[Start of Attachment]

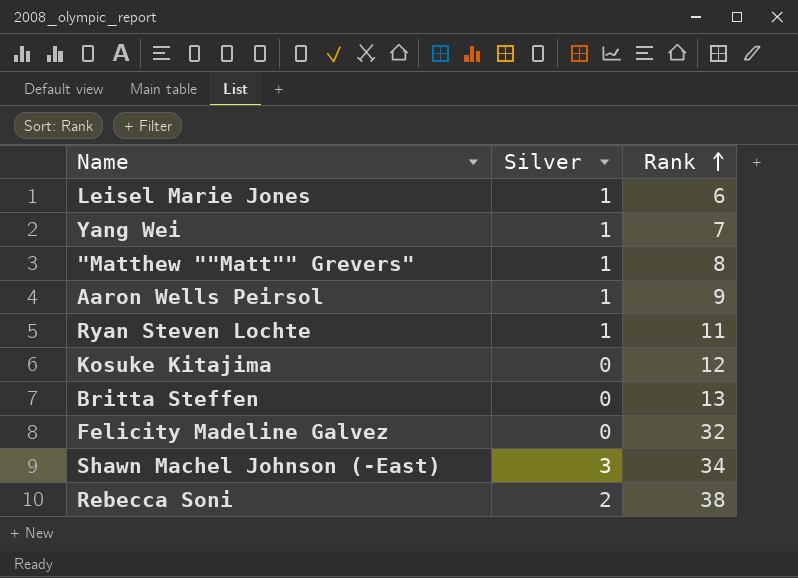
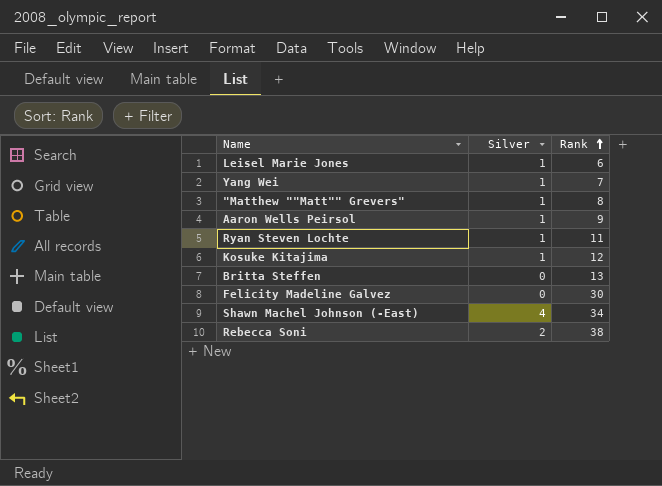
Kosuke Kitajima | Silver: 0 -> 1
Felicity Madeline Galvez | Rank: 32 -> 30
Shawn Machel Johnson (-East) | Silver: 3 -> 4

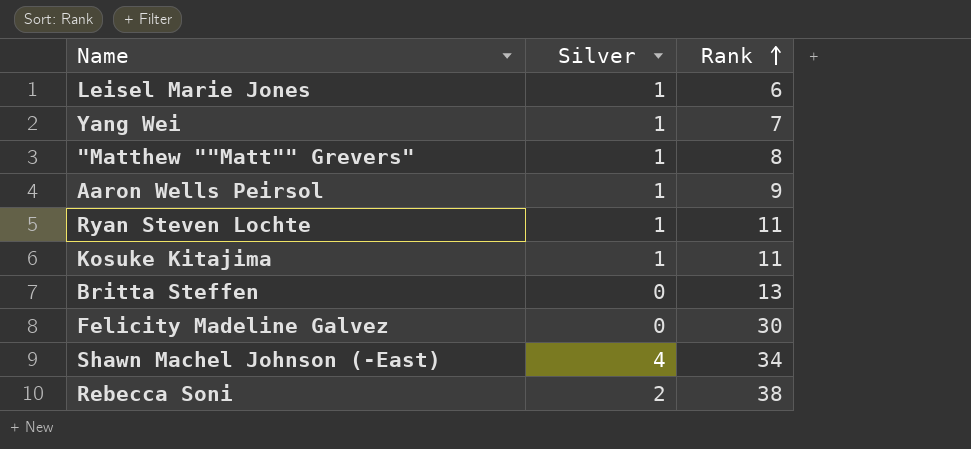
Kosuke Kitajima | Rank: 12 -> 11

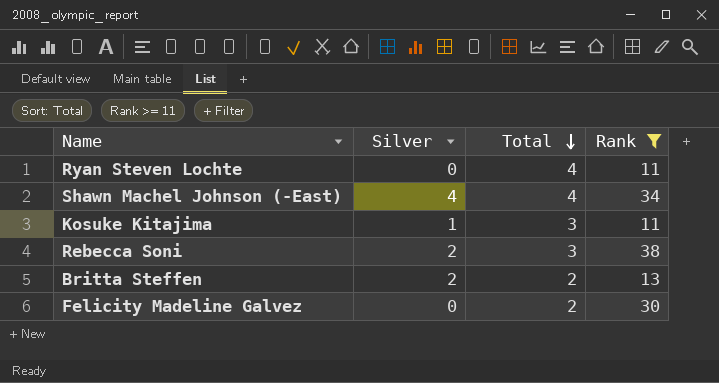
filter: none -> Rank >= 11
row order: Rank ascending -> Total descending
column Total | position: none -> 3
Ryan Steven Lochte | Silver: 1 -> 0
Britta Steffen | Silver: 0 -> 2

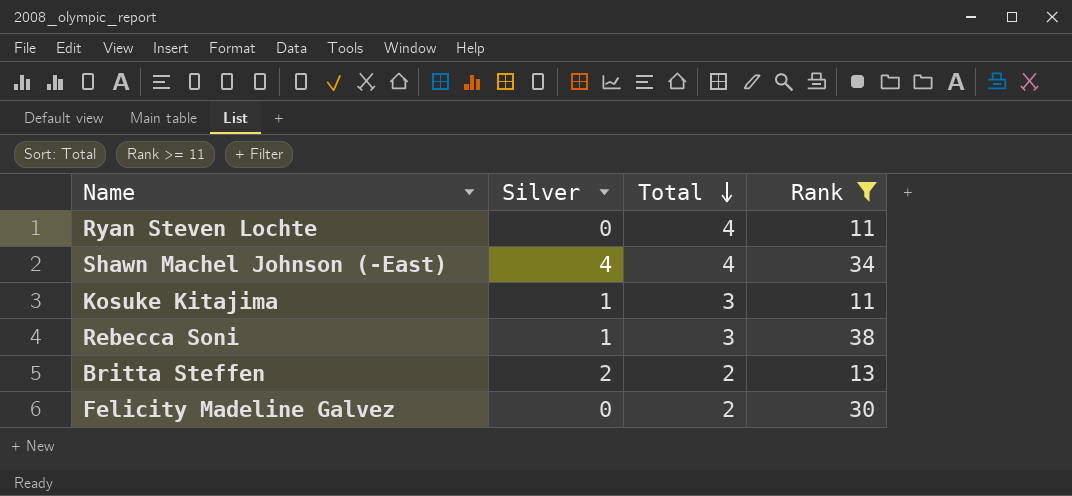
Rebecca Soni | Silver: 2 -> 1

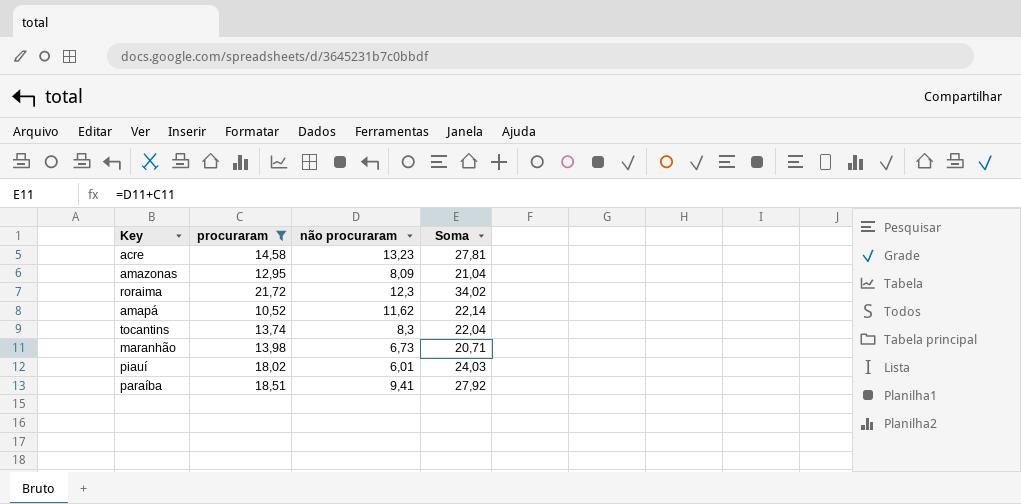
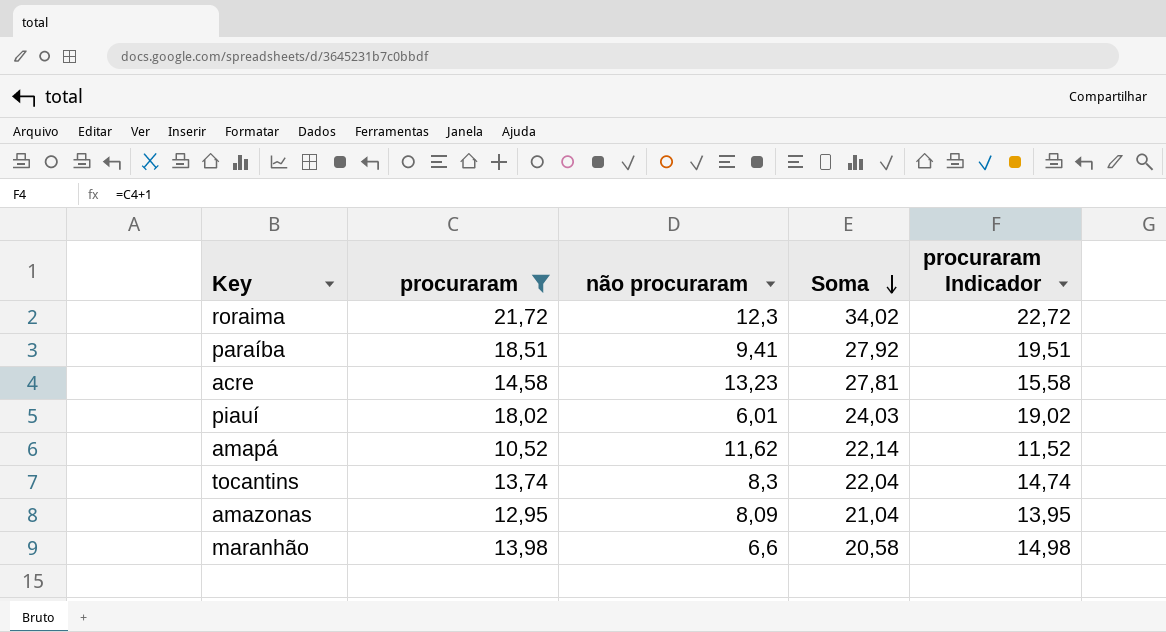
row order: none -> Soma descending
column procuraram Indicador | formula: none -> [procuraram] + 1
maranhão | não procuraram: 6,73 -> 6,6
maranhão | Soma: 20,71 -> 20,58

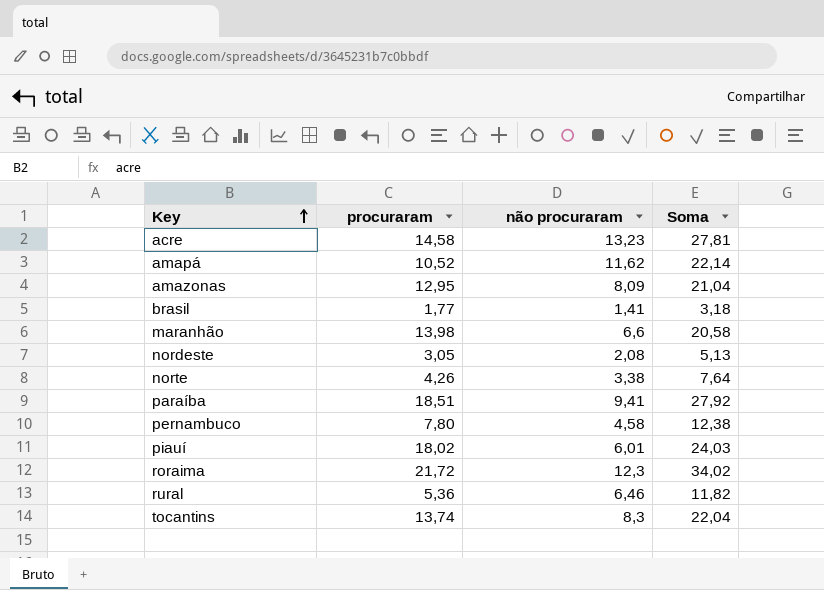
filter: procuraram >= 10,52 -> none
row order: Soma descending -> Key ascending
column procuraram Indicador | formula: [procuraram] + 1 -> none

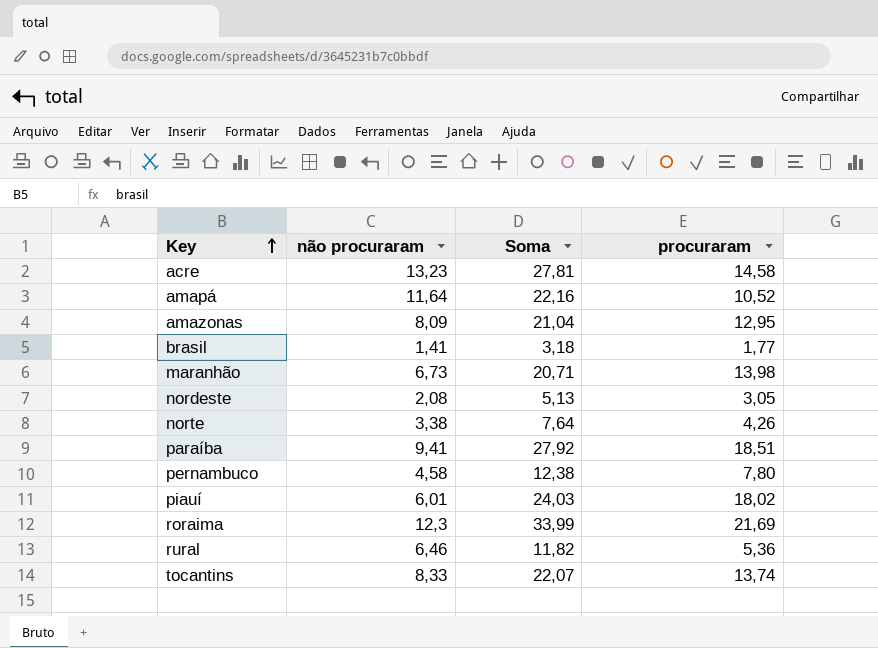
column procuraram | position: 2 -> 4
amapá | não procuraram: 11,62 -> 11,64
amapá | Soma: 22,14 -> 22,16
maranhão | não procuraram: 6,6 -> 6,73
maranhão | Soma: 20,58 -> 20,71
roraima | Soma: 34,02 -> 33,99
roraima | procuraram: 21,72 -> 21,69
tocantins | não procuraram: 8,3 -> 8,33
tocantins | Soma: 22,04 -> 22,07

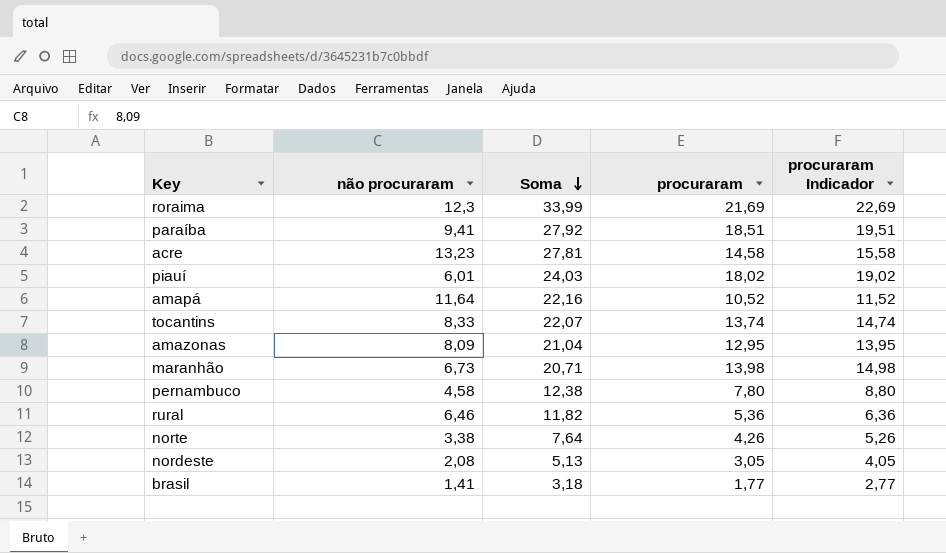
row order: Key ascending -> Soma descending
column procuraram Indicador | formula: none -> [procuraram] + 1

[End of Attachment]

*TASK*:
Give again, unchanged, only the lines from the line containing "column procuraram Indicador | formula: [procuraram]" to the last line of the records above. Pictures do not belong in the copy.

*REPLY TO THE TASK*:
column procuraram Indicador | formula: [procuraram] + 1 -> none

column procuraram | position: 2 -> 4
amapá | não procuraram: 11,62 -> 11,64
amapá | Soma: 22,14 -> 22,16
maranhão | não procuraram: 6,6 -> 6,73
maranhão | Soma: 20,58 -> 20,71
roraima | Soma: 34,02 -> 33,99
roraima | procuraram: 21,72 -> 21,69
tocantins | não procuraram: 8,3 -> 8,33
tocantins | Soma: 22,04 -> 22,07

row order: Key ascending -> Soma descending
column procuraram Indicador | formula: none -> [procuraram] + 1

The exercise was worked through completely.